I was scrunging around in the garden earlier this weekend. It’s surprisingly therapeutic (or it would be, were it not for my sudden apparent allergy to all things propagated by means of pollen) and somewhat necessary to feed myself. 😉 I’m the only vegetarian in my family. I was on a bike ride earlier with my father this morning and we were discussing my archery skills (which are wicked, mind you) and whether we would attend any 3D shoots this year. I told him I would gladly accompany him to any shoots as long as we were killing foam targets and not actual deer. He said something along the lines of poking fun at my diet, and I responded with, “Oh, I have mad hunting skills. You should see me in the garden. Those peas never even see it coming.” 😉
There’s my entertaining little story for the day! Laugh along, if you’re vegetarian and can relate or whether you think the whole idea of vegetarianism is for ninnies like my dad.
Where was I? Oh, yes, I was scrunging around in the garden.
So, anyway, I opened the compost bin to toss in this week’s worth of
pig slop compostable material and what do you know? Inside the bin–this black, plastic, lockable rotating compost bin–is a family of frogs. About five or six of them, I would imagine, only they kept moving around so. After a while they settled down, assured that they were camouflaged enough that I, the big scary vegetarian predator, wouldn’t see them and wolf them down.
I ran to get my camera.
This got me thinking, as any out-of-the-ordinary (or sometimes just ordinary) scenes are apt to do to me. I blame it on my strange tendency to think in poetic verse. But anyway, these humble little frogs got the cogs a-turnin’ (or are they toads? Locals, a little help here?). They seemed perfectly happy and content, and in fact a little smarmy, about their newly adopted habitat. It was where they found their needs best suited and where they enjoyed themselves most.
And that place was this:
Yeah, I don’t really blame you if you said (or thought) eww. I suppose it is kind of beautiful, in a jumbled-up imperfect graffiti type of way. The way all the different colors mesh together. But still. It’s disgusting, primarily.
It’s cliche, but the saying “when life gives you melons, you may be dyslexic” popped into my head. Oh, wait, that wasn’t it. It was actually “when life gives you lemons, make lemonade”. Or, taking this whole analogy thing a bit further, you could decide that maybe there was a point to life giving you lemons and that you actually really like them. Maybe you never really noticed it before, but the way each of their little ends tapers off into a cute little bulb is kind of charming.
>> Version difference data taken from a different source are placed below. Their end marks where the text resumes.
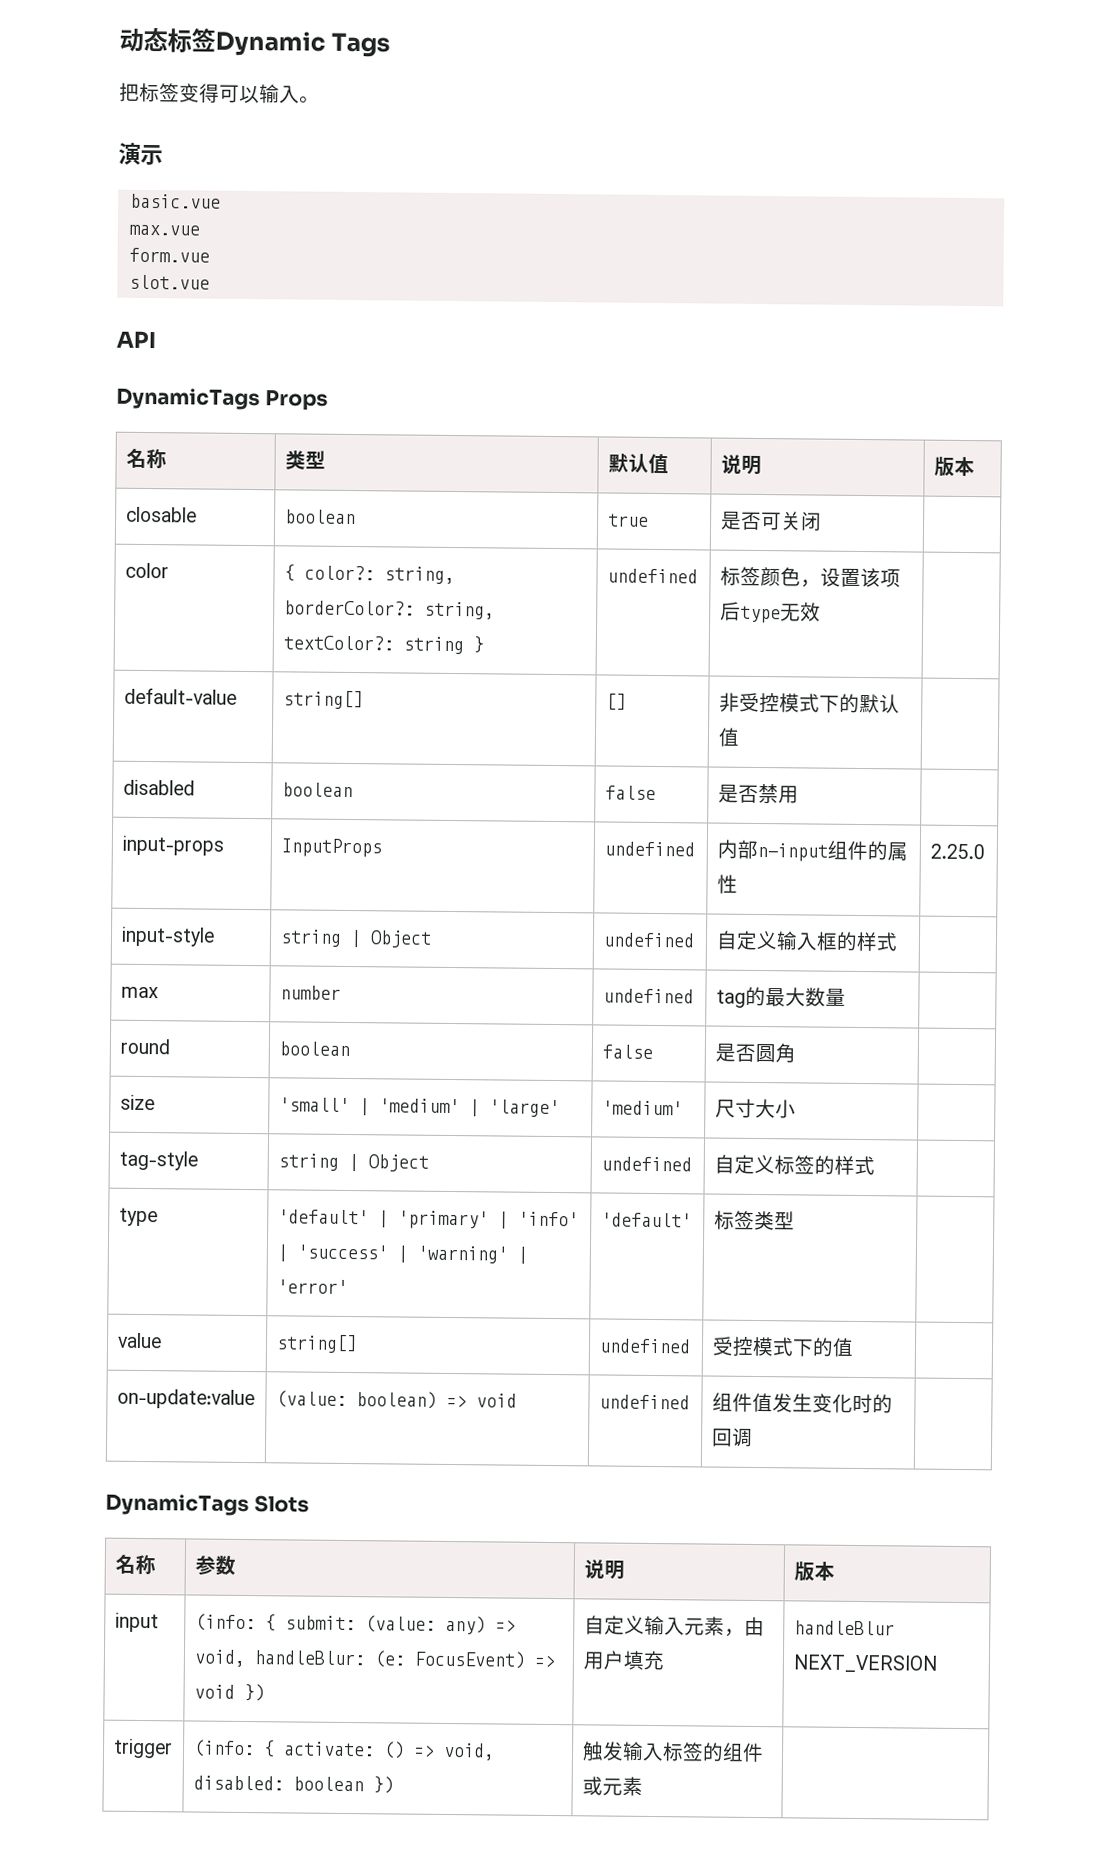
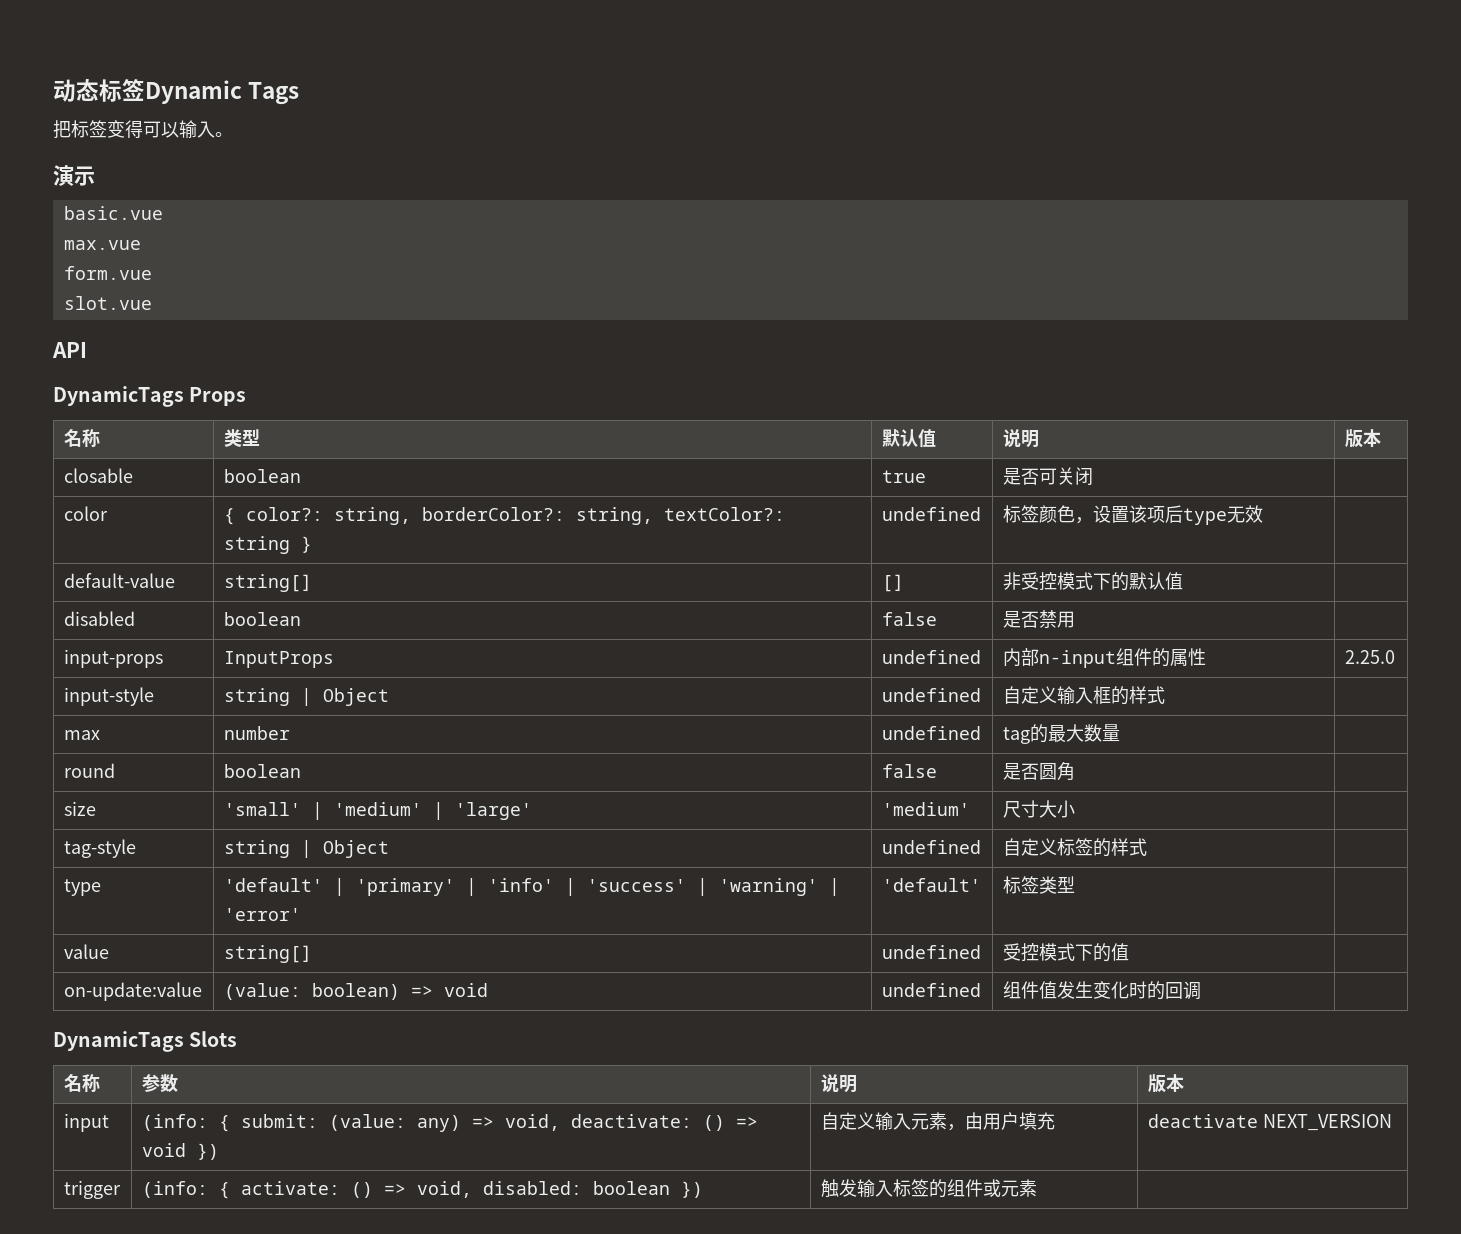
[253,1650,526,1669] handleBlur: (e: FocusEvent) -> [570,1114,725,1131] deactivate: ()
[793,1620,895,1636] handleBlur -> [1147,1114,1258,1128] deactivate

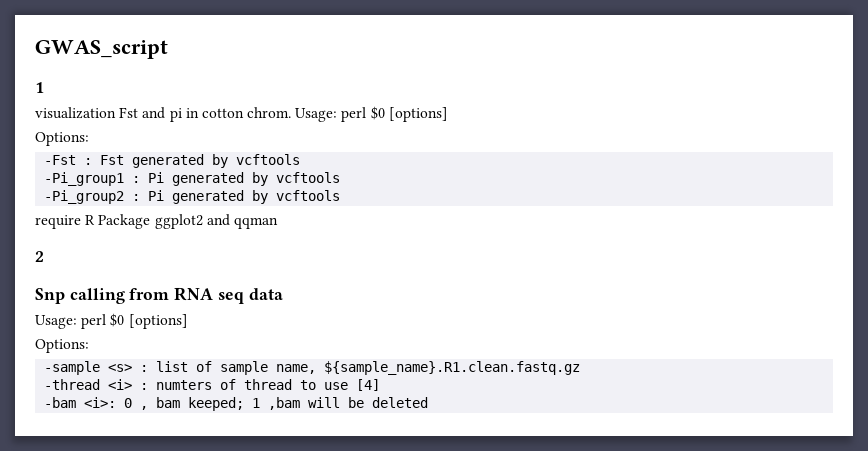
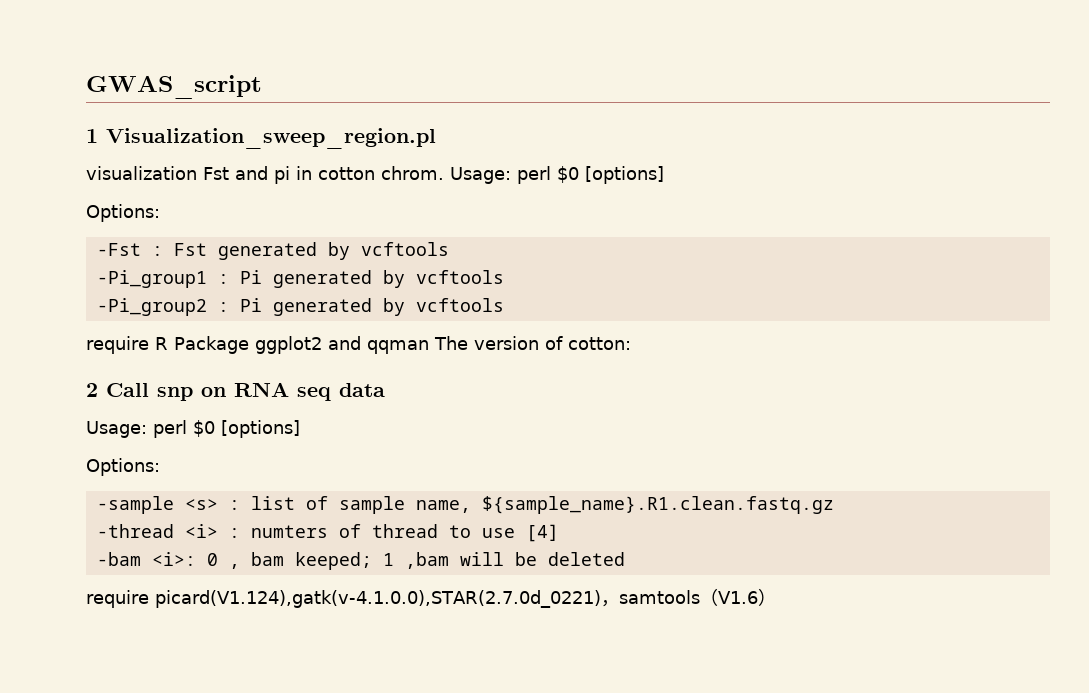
(44, 87) none -> [106,128,436,149] Visualization_sweep_region.pl
[35,251,44,262] [35,288,170,304] // 2 // Snp calling from -> [433,336,631,350] [86,383,226,401] The version of cotton: // 2 Call snp on
(429, 402) none -> [86,588,776,608] // require picard(V1.124),gatk(v-4.1.0.0),STAR(2.7.0d_0221)，samtools（V1.6）

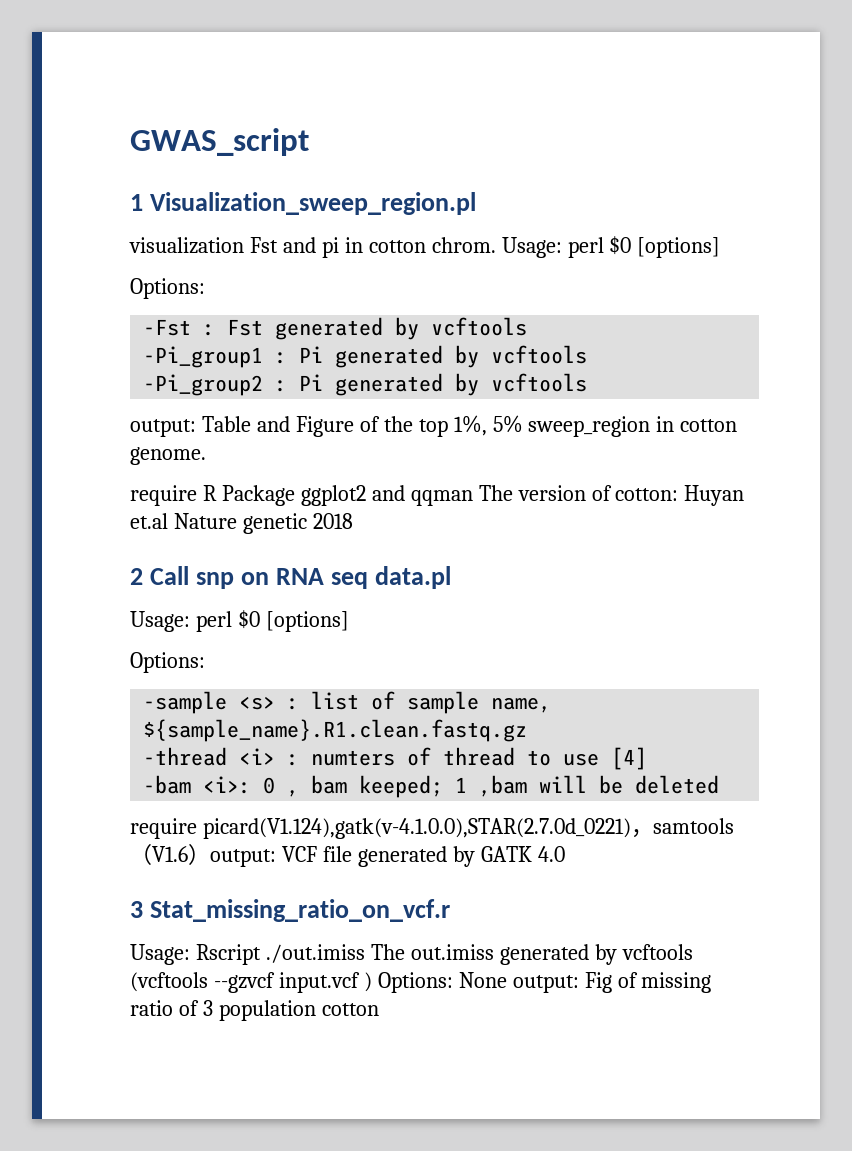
(504, 305) none -> [130,415,738,437] [130,447,206,465] // output: Table and Figure of the top 1%, 5% sweep_region in cotton genome.
(631, 343) none -> [684,485,745,506] [130,513,353,534] Huyan et.al Nature genetic 2018
[339,383,385,397] data -> [375,566,452,589] data.pl
(776, 597) none -> [210,846,565,867] [130,899,451,922] [130,944,693,965] [130,972,712,993] [130,1000,379,1021] output: VCF file generated by GATK 4.0 // 3 Stat_missing_ratio_on_vcf.r // Usage: Rscript ./out.imiss The out.imiss generated by vcftools (vcftools --gzvcf input.vcf ) Options: None output: Fig of missing ratio of 3 population cotton

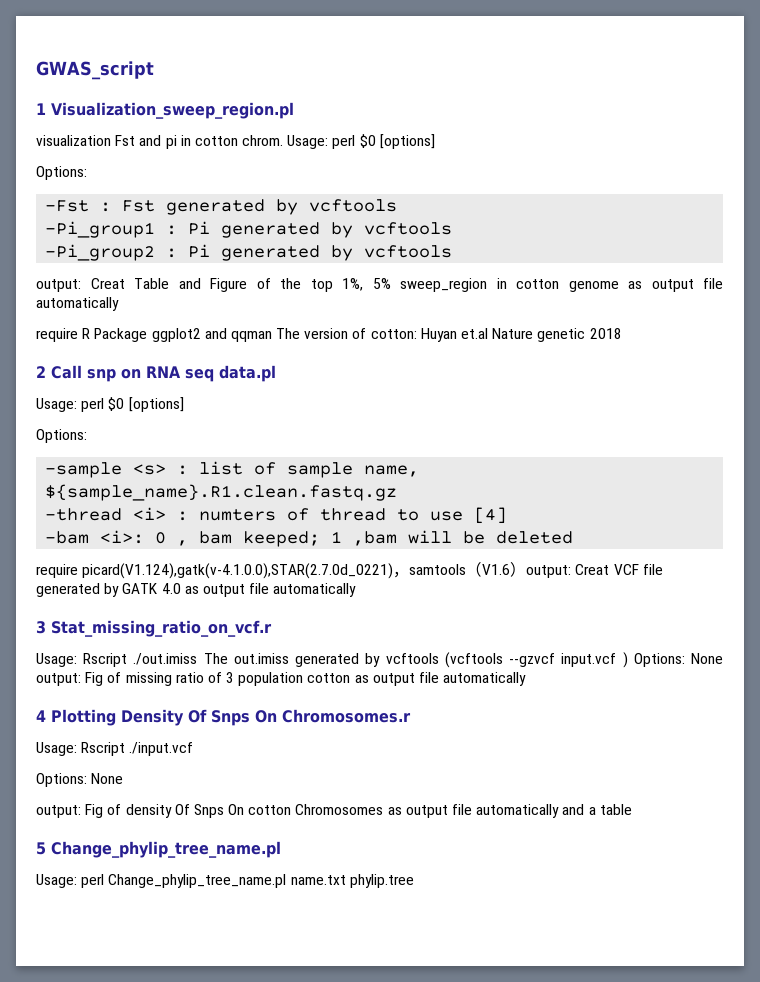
(196, 428) none -> [90,278,125,289] Creat
[130,447,206,465] genome. -> [568,278,723,292] [36,297,119,311] genome as output file automatically
(276, 858) none -> [575,564,610,575] Creat
(565, 854) none -> [184,583,357,597] as output file automatically
(379, 1009) none -> [354,672,527,686] [36,709,411,726] [36,742,194,756] [36,773,124,787] [36,804,632,818] [36,841,281,858] [36,874,414,888] as output file automatically // 4 Plotting Density Of Snps On Chromosomes.r // Usage: Rscript ./input.vcf // Options: None // output: Fig of density Of Snps On cotton Chromosomes as output file automatically and a table // 5 Change_phylip_tree_name.pl // Usage: perl Change_phylip_tree_name.pl name.txt phylip.tree

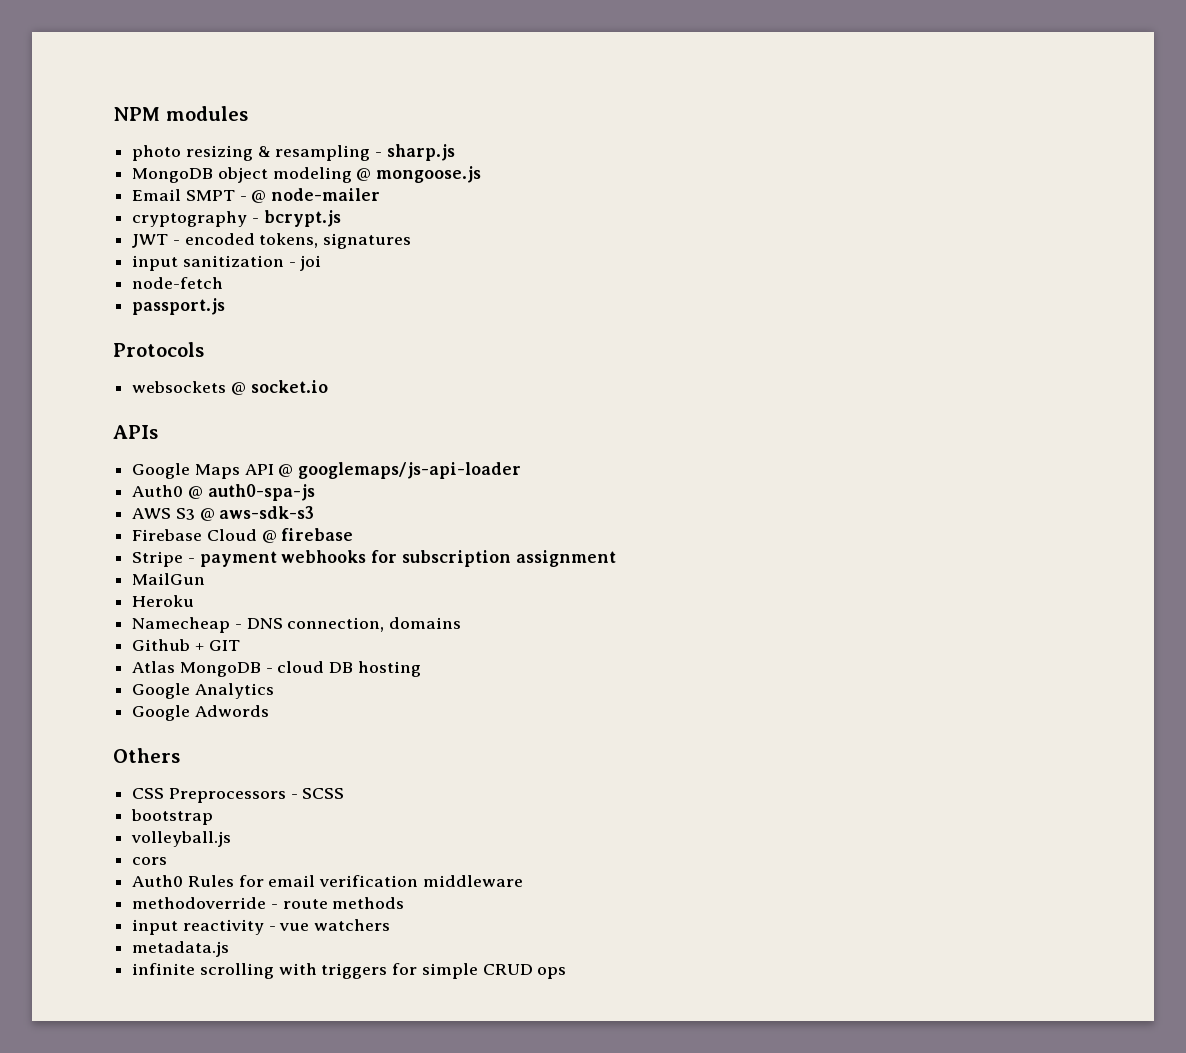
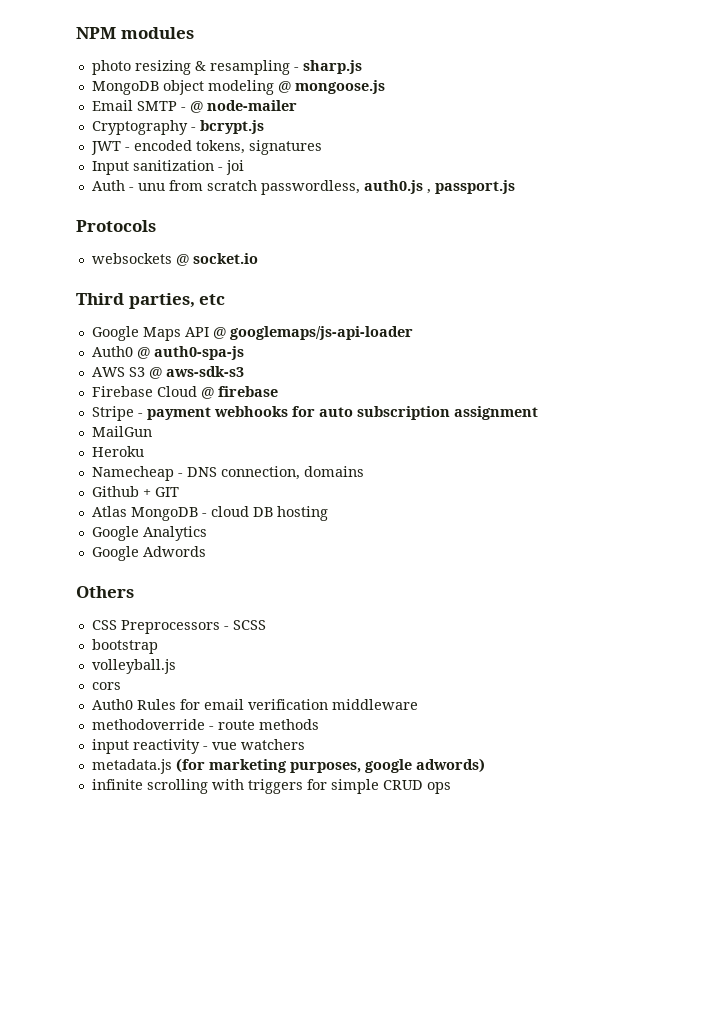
[185,190,235,201] SMPT -> [136,101,177,111] SMTP
[132,211,248,227] cryptography -> [91,120,188,135] Cryptography
[132,255,179,271] input -> [91,161,129,175] Input
[132,277,224,289] node-fetch // -> [91,180,431,195] Auth - unu from scratch passwordless, auth0.js ,
[113,425,158,439] APIs -> [76,293,226,309] Third parties, etc
(398, 556) none -> [318,407,353,417] auto
(230, 949) none -> [175,758,485,773] (for marketing purposes, google adwords)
Maybe you love what their juice and zest can do for your salad dressings. And eventually you just might get to a point of such inner positivity you’re like heck, why was I all upset over a free basket of lemons anyway?
These frogs found a way to make that rotting pile of disgust into something beautiful, hospitable, even. We have a pond in our yard, so it wasn’t like there was a shortage of places for them to live. They chose to live in the compost heap and decided they would be pleasant about it. Maybe I’m anthropomorphizing them a bit too much. After all, they probably were just a big fan of the flies the compost attracted. But I think we can all take this message to heart. I mean, if you had told me two weeks before I found out we were moving that this was where I would be living out the next chapter of my life, I would’ve socked you. And hyperventilated. As it was, finding out when I did, I still sobbed for a day straight, and when we finally moved, it felt surreal, like it couldn’t actually be happening.
And I know I’ve been a little bitter about the whole moving thing in the past. All of my friends certainly know that I like to poke fun at this place and throw in little snippets of how glorious my home state was in random conversation. But hey, this is my compost heap. My lemon. The frogs (and spiders and all manner of creepy-crawlies) in that big black bin have taught me that really, all it takes is a new angle on things to start seeing them for their true beauty. They breathed new life into what literally was a big pile of dead. These are the most inspiring amphibians I’ve ever seen.
How about you? What’s your compost heap?